Non c’era nulla che potesse fare per modificare e controllare il proprio appetito. Tutte le volte in cui si tratteneva sentiva la spinta di Azazel nella propria testa che la sforzava a dare il peggio di sé. Prima del rapimento non avrebbe fatto del male a una mosca, mentre ora uccideva degli esseri umani innocenti.
Quando si voltò si rese immediatamente conto che c’era qualcosa di diverso. Era bello non trovarsi a tremare dal freddo ed era fantastico essere vestita. Sotto di sé non aveva il pavimento di cemento, al contrario giaceva su un materasso morbido come una nuvola. Era forse la cosa più morbida su cui si fosse mai coricata. La Dea aveva finalmente ascoltato le sue preghiere e l’aveva mandata ad Annwyn?
Quando aprì gli occhi vide un soffitto di pietra. Non era a Annwyn, ma nemmeno nella sua cella. Nell’aria non aleggiava la puzza di zolfo e di morte, né si odorava il marciume dei corpi in decomposizione. Si passò una mano tra i capelli, restando scioccata quando si rese conto che le dita scorrevano perfettamente nelle proprie ciocche setose.
Si mise immediatamente a sedere e si toccò una spalla, rendendosi conto che non era più sporca. Non aveva idea di chi l’avesse lavata, e la metteva a disagio sapere che qualcuno l’avesse toccata in modo talmente intimo mentre era addormentata; era però troppo grata di essere pulita per arrabbiarsi.

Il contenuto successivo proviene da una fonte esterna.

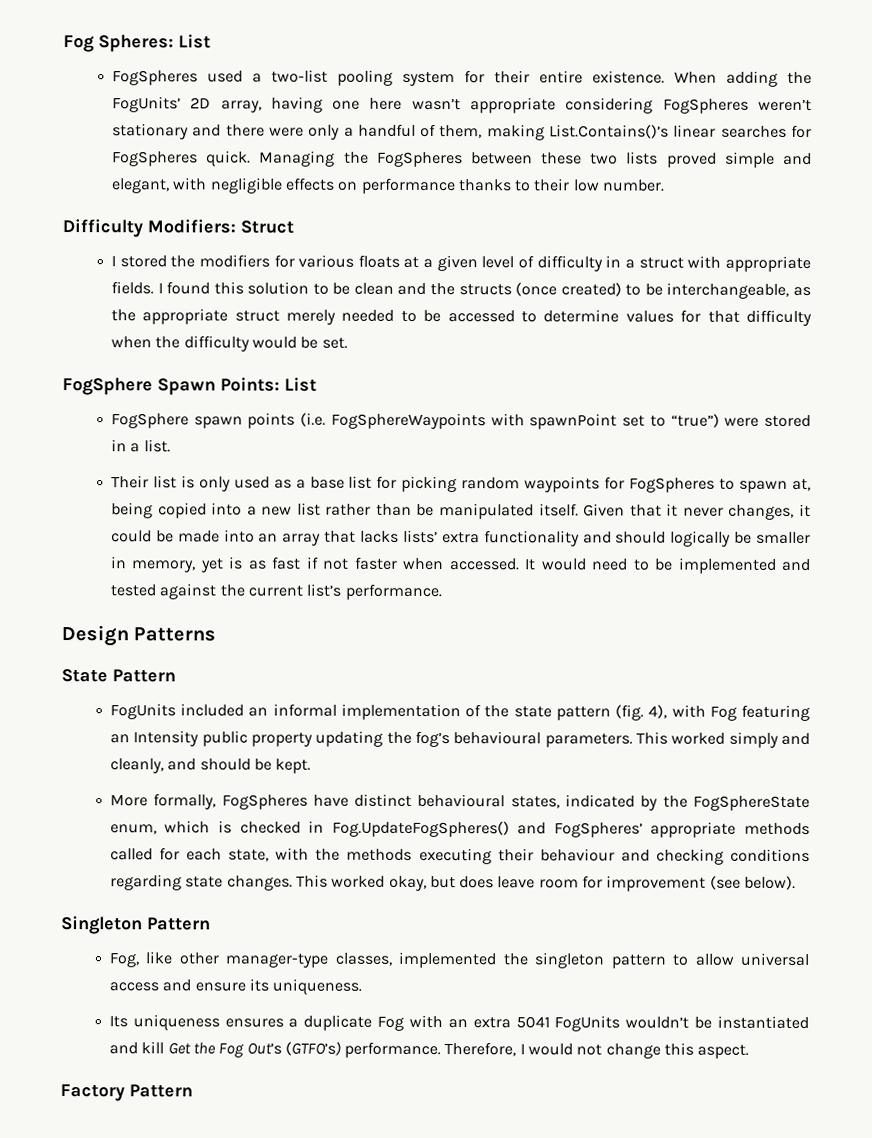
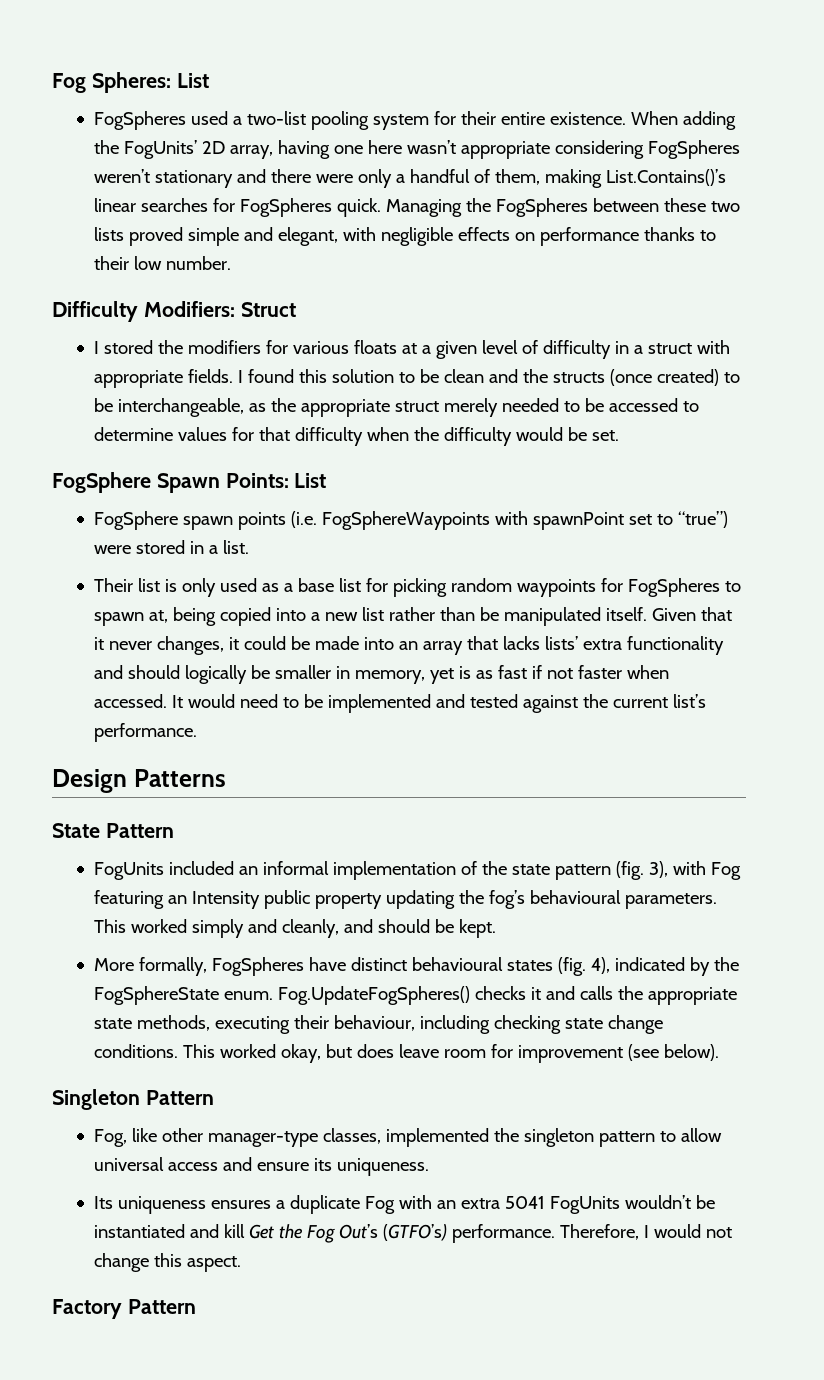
- FogUnits included an informal implementation of the state pattern (fig. 4), with Fog featuring an Intensity public property updating the fog’s behavioural parameters.
+ FogUnits included an informal implementation of the state pattern (fig. 3), with Fog featuring an Intensity public property updating the fog’s behavioural parameters.
- More formally, FogSpheres have distinct behavioural states, indicated by the FogSphereState enum, which is checked in Fog.UpdateFogSpheres() and FogSpheres’ appropriate methods called for each state, with the methods executing their behaviour and checking conditions regarding state changes.
+ More formally, FogSpheres have distinct behavioural states (fig. 4), indicated by the FogSphereState enum. Fog.UpdateFogSpheres() checks it and calls the appropriate state methods, executing their behaviour, including checking state change conditions.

Si portò una ciocca di capelli al naso e inalò il profumo fresco di shampoo floreale che ricordava il suo preferito.
Dea, si era persa il semplice lusso di farsi una doccia. I sette mesi precedenti di cattività e torture le avevano fatto dimenticare il piacere di qualcosa di talmente semplice come il lavarsi. Non era mai stata il tipo di donna a cui piacevano i caldi bagni lunghi, ma in quel momento si sarebbe immersa in una vasca per una settimana.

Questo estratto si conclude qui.